第25話 用心しすぎ
悪い予想が当たったと思うミロアはすでに考えていた台詞を口に出す。バーグに変に思われるかもしれないが今はそんなことも言っていられない。
「お父様、もし明日に王宮に出向くというのなら多くの信頼できる護衛を率いて行くべきです」
「な、何?」
「王宮までの道中で危険な目に遭う可能性を考慮してほしいのです」
「ミ、ミロア?」
「屋敷に訪問してきたガンマ殿下のことを考えれば、今度はお父様を狙ってくる可能性もあります。王族の権力を乱用して襲ってくる可能性も否めません」
「む、それは……」
確かにありうることだ。ガンマの狙いはミロアを利用して婚約解消を取り下げることだった。娘が駄目なら父親に狙いをつけようとしてもおかしくはない。

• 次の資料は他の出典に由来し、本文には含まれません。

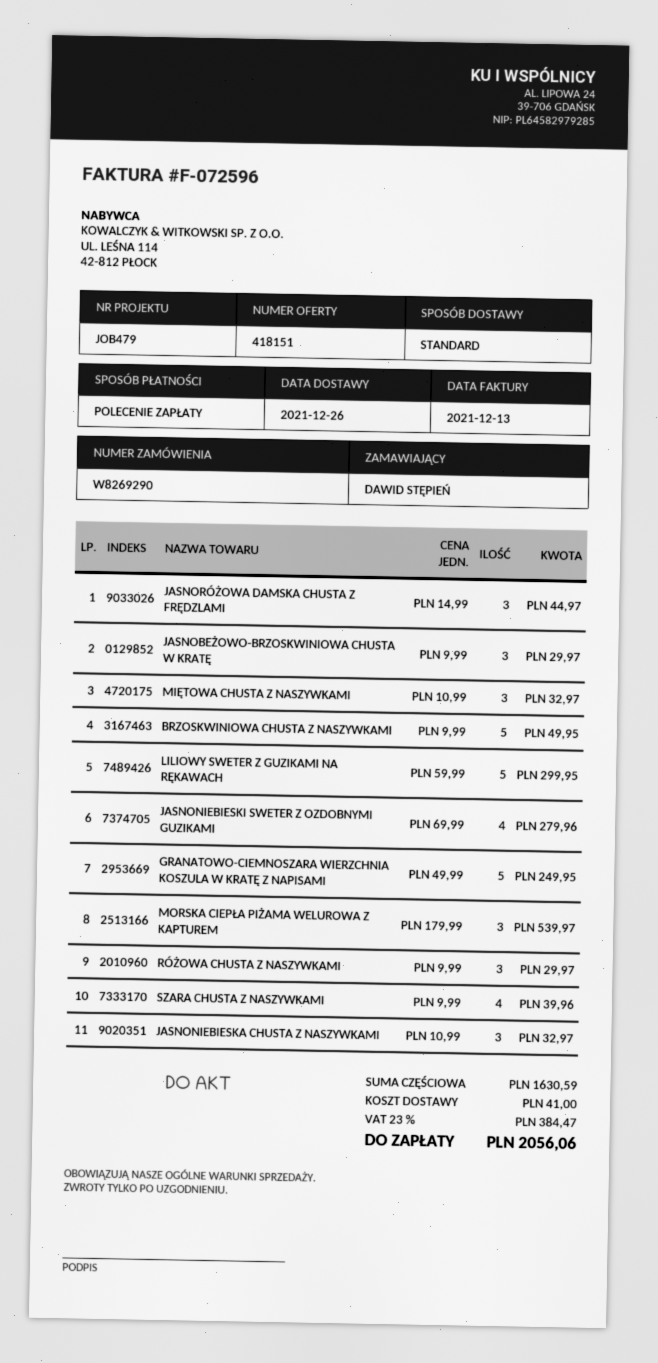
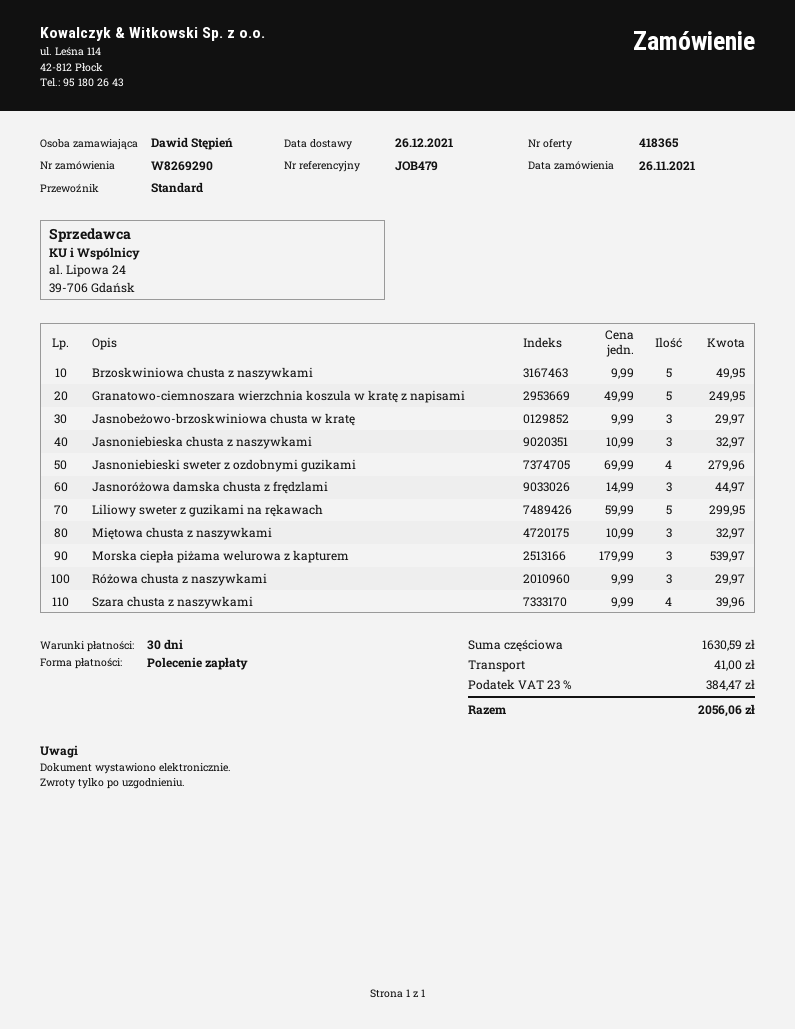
quote number: 418151 -> 418365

「それにお父様は公爵です。王家との婚約が白紙になりそうだと聞いて良からぬことを企む者達が何か仕掛けてきてもおかしくはありません。公爵家を後ろ盾にしたい者は数多くいます」
「そうだな……婚約が白紙になったらミロアを欲しがるかもしれん」
公爵家はレトスノム家だけなのが今のドープアント王国の現状。それ故に公爵家との繋がりを求める貴族家も多いのだ。勿論、敵対者も少なくはない。
「なので、毒を盛られる可能性を考慮して毒味係や専属医師を連れて行くこともお勧めします。いえ、絶対に一緒に連れて行ってください」
「……え?」
「それに、暗殺者に狙われる可能性も考慮して服の下に鎖帷子などを着ていくことも大事ですね。服の下に着込めば分からないでしょうから」
「ちょ、ちょっと待ってくれミロア! そこまでするのか!?」
毒殺に暗殺、それは前世の知識を持つミロア独自の考え方だ。その対策法なども知識の応用としてバーグに提案しているのだが、この辺で驚かれ始める。

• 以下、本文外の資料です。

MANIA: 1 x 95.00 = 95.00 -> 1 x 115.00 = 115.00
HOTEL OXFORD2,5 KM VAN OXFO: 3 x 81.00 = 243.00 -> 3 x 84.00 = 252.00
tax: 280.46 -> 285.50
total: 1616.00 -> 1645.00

「そして、王宮に向かう時も屋敷に向かう時も意図的に遠回りして行くことで暗殺などを回避できる可能性が高くなるので、迅速かつ遠回りするルートで王宮に向かってください」
「ええー!?」
バーグは目を丸くして驚いた。そして、スラスラと王宮に向かう準備について述べるミロアについていけなくなりそうだった。バーグの常識としては、いくらなんでもミロアは用心しすぎるからだ。
「……ミロアが私を心配してくれることはよく分かった。だ、だから、落ち着かないか?」
「私は至って冷静です」
バーグは真顔で自分は冷静だという娘に少し呆れながらも苦笑した。それに十分冷静にもなった。